Santosa, S, Jensen, MD
PloS one. 2012;(2):e31473
Abstract
Testosterone has long been known to affect body fat distribution, although the underlying mechanisms remain elusive. We investigated the effects of chronic hypogonadism in men on adipose tissue fatty acid (FA) storage and FA storage factors. Twelve men with chronic hypogonadism and 13 control men matched for age and body composition: 1) underwent measures of body composition with dual energy x-ray absorptiometry and an abdominal CT scan; 2) consumed an experimental meal containing [(3)H]triolein to determine the fate of meal FA (biopsy-measured adipose storage vs. oxidation); 3) received infusions of [U-(13)C]palmitate and [1-(14)C]palmitate to measure rates of direct free (F)FA storage (adipose biopsies).
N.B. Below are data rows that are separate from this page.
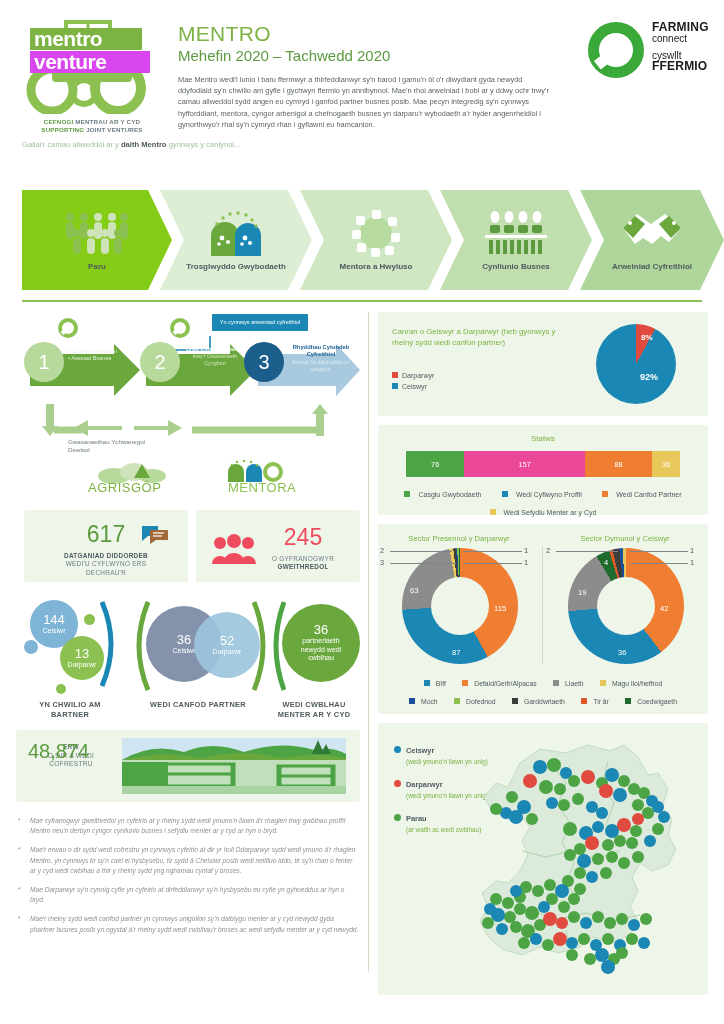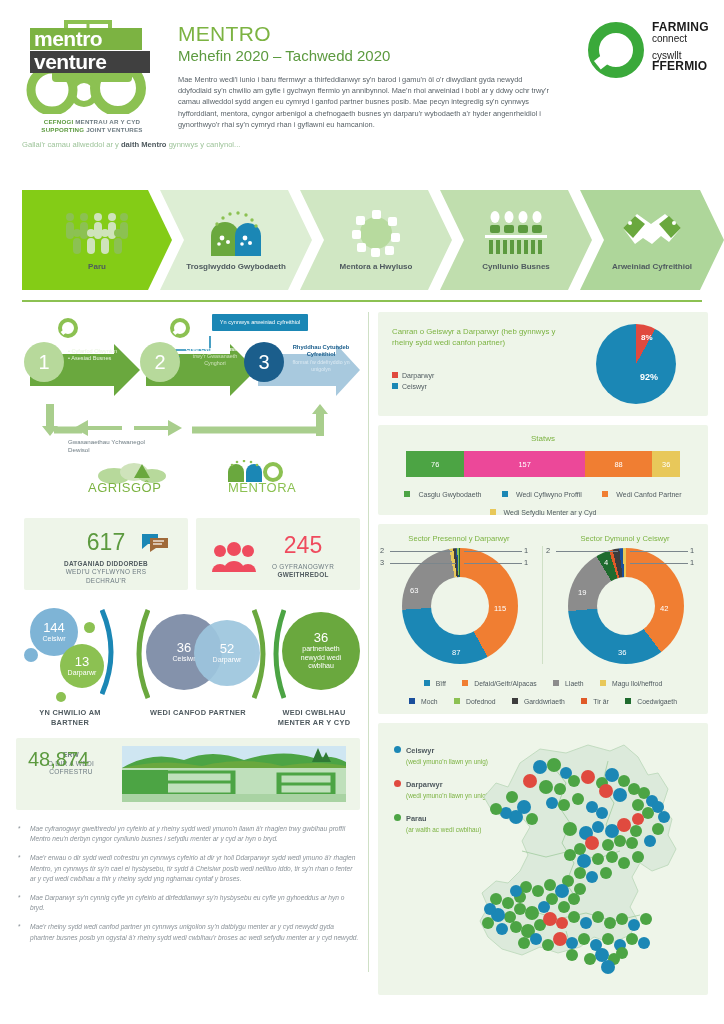--- a/index.html
+++ b/index.html
@@ -20,7 +20,7 @@
     letter-spacing:-0.5px;
   }
   .logo-word .l1{display:block;background:#7cb342;padding:1px 4px;width:104px;}
-  .logo-word .l2{display:block;background:#404040;padding:1px 4px;width:112px;margin-top:1px;}
+  .logo-word .l2{display:block;background:#d946ef;padding:1px 4px;width:112px;margin-top:1px;}
   .logo-sub{margin-top:4px;font-size:6.2px;font-weight:bold;line-height:8px;color:#5c9a3f;letter-spacing:.2px;text-align:center;}
   .logo-sub .w{color:#6d7b82;font-weight:bold;}
 

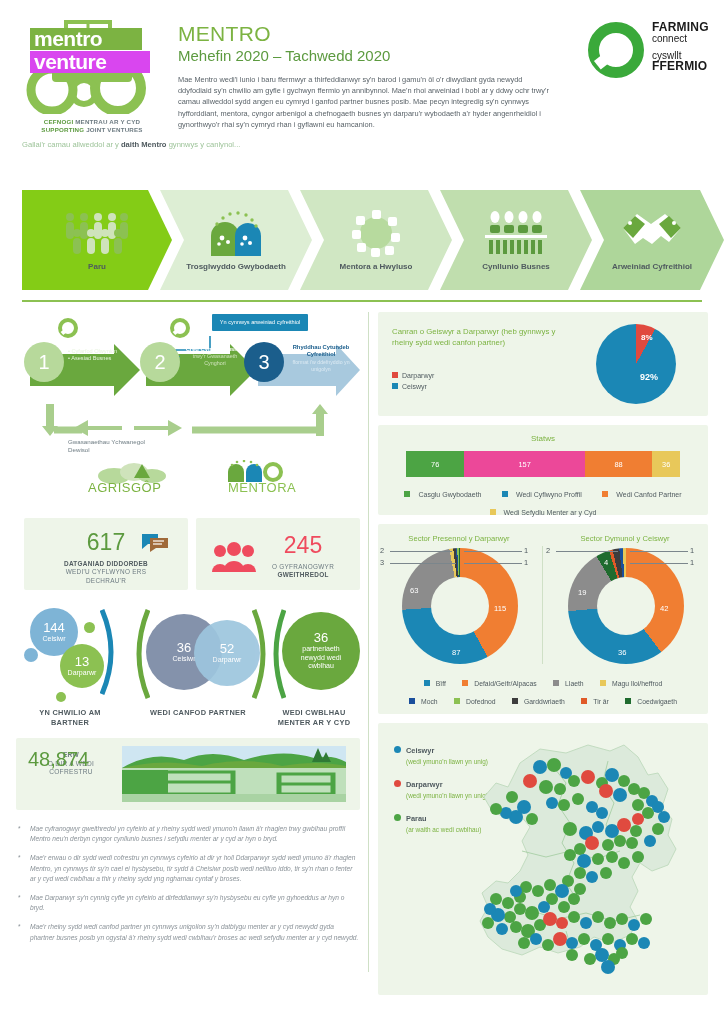--- a/index.html
+++ b/index.html
@@ -74,7 +74,7 @@
   .svc{position:absolute;font-size:6.2px;line-height:8px;color:#6d7b82;}
 
   
-  .statrow{position:relative;margin-top:24px;height:72px;}
+  .statrow{position:relative;margin-top:16px;height:72px;}
   .statbox{position:absolute;top:0;height:72px;background:#eef5e9;border-radius:2px;}
   .sb1{left:8px;width:164px;}
   .sb2{left:180px;width:164px;}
Adipose tissue lipoprotein lipase, acyl-CoA synthetase (ACS), and diacylglycerol acetyl-transferase (DGAT) activities, as well as, CD36 content were measured to understand the mechanism by which alterations in fat storage occur in response to testosterone deficiency. Results of the study showed that hypogonadal men stored a greater proportion of both dietary FA and FFA in lower body subcutaneous fat than did eugonadal men (both p<0.05). Femoral adipose tissue ACS activity was significantly greater in hypogonadal than eugonadal men, whereas CD36 and DGAT were not different between the two groups. The relationships between these proteins and FA storage varied somewhat between the two groups. We conclude that chronic effects of testosterone deficiency has effects on leg adipose tissue ACS activity which may relate to greater lower body FA storage. These results provide further insight into the role of androgens in body fat distribution and adipose tissue metabolism in humans.